Junior high school student wins special prize in essay contest with focus on A-bomb survivors

by Kana Kobayashi, Staff Writer

Yuta Takahashi, 15, a third-year student from Eishin Junior High School, located in the city of Fukuyama in Hiroshima Prefecture, has been awarded a special prize by the president of the National Federation of UNESCO Associations in Japan for an essay he wrote in a national essay contest for junior high school students on the theme of international understanding and cooperation. For the contest, which is sponsored by the Ministry of Foreign Affairs of Japan and the U.N. Association of Japan, students were asked to reflect on the role of the United Nations. A total of 3,228 essays were submitted from across Japan, and four students, including Mr. Takahashi, were winners of the special prize, which was the highest prize awarded.

In his essay titled “What Japan should do for the United Nations to realize a world free of nuclear weapons,” Mr. Takahashi proposed establishing a space at the U.N. offices to share the accounts of A-bomb survivors in multiple languages. He argued that this step would help convey to the world the voices and wishes of the survivors, who believe deeply that no others should ever experience similar suffering, and contribute to realizing a world free of nuclear weapons.

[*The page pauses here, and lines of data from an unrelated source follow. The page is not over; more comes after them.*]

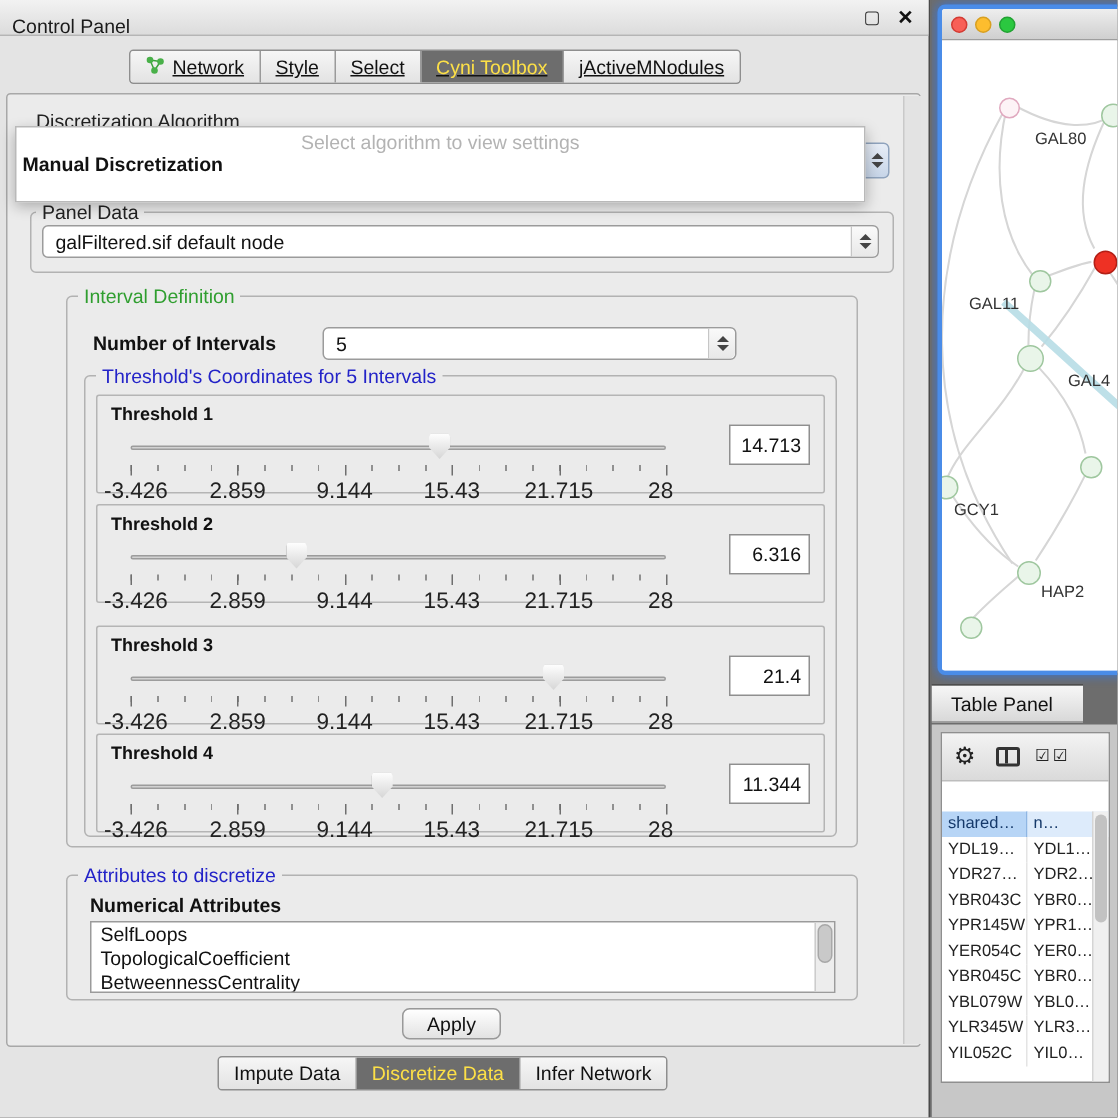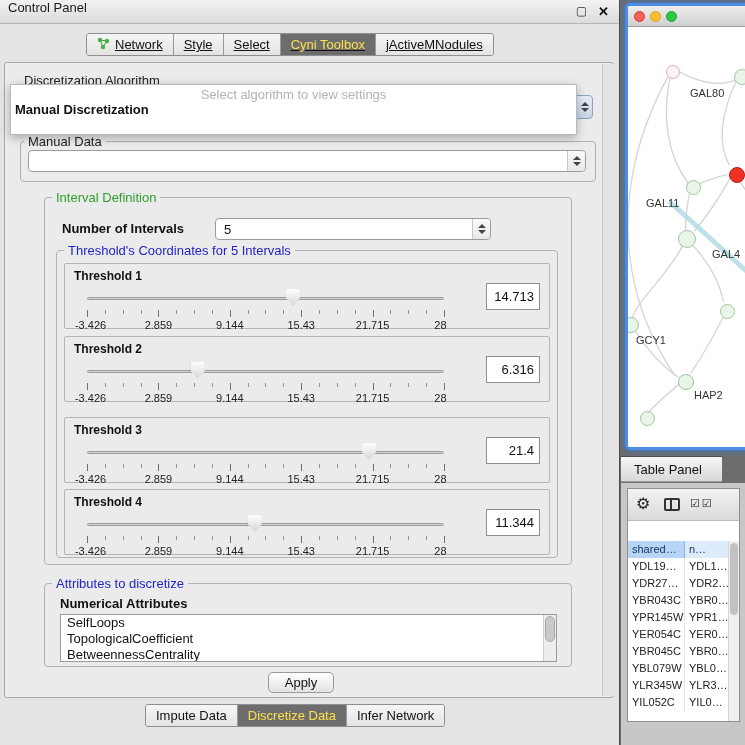"Control Panel" .cp-title { top: 0 -> 10px }
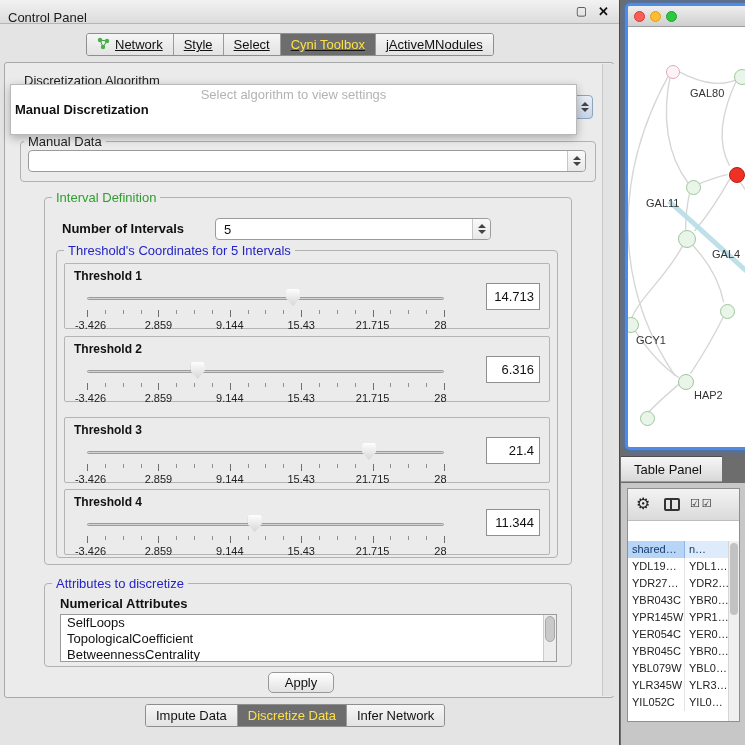"Manual Data" div.group-label { text: Manual -> Panel }
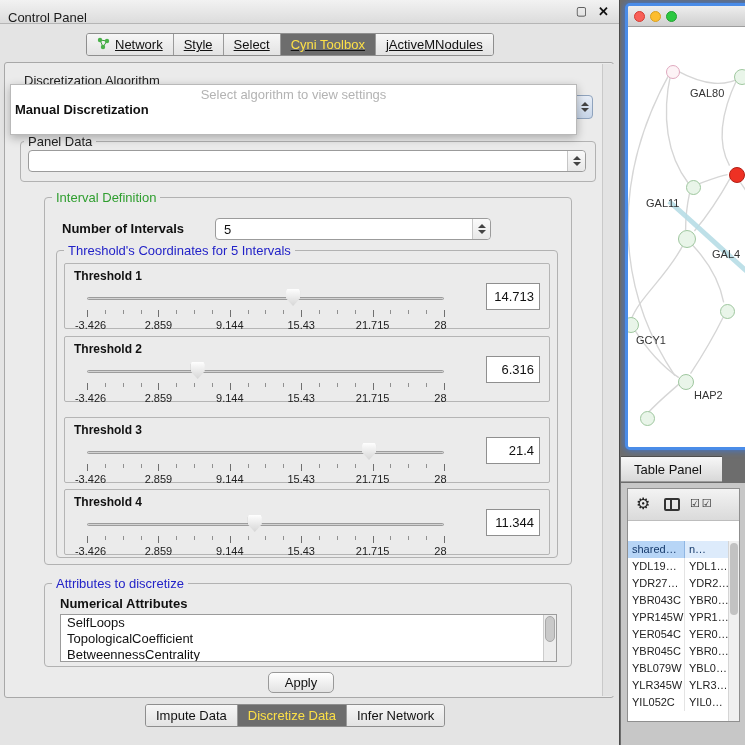"galFiltered.sif default node" span.val { html: none -> <span>galFiltered.sif default node</span> }
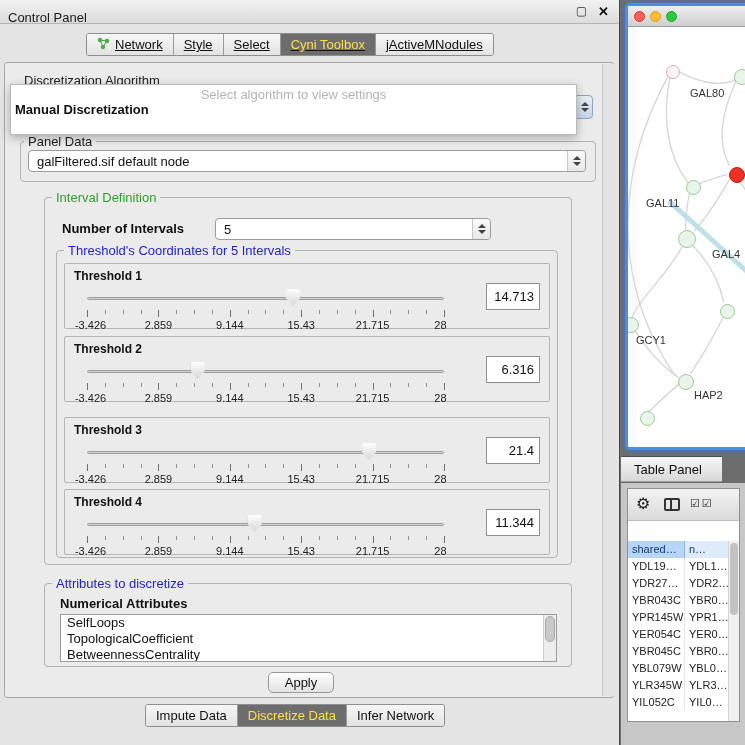"-3.426" .slabels span { font-size: 11px -> 15px }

He also wrote about his experience of an A-bomb survivor expressing appreciation for his efforts. When he was taking part in a campaign to collect signatures in support of nuclear abolition, one survivor said, “If people like you don’t take this sort of action, there may be more wars or atomic bombings. Thank you.” As he wrote the essay, Mr. Takahashi received advice from fellow members of the school’s human rights club and completed his submission in about a month and a half.

In addition, four winners of the special prize will be traveling to New York to visit U.N. headquarters and other places next March. Mr. Takahashi expressed excitement about the trip, and said, “The world is facing many challenges, like poverty and war. I look forward to visiting the United Nations and considering the role that Japan should play.”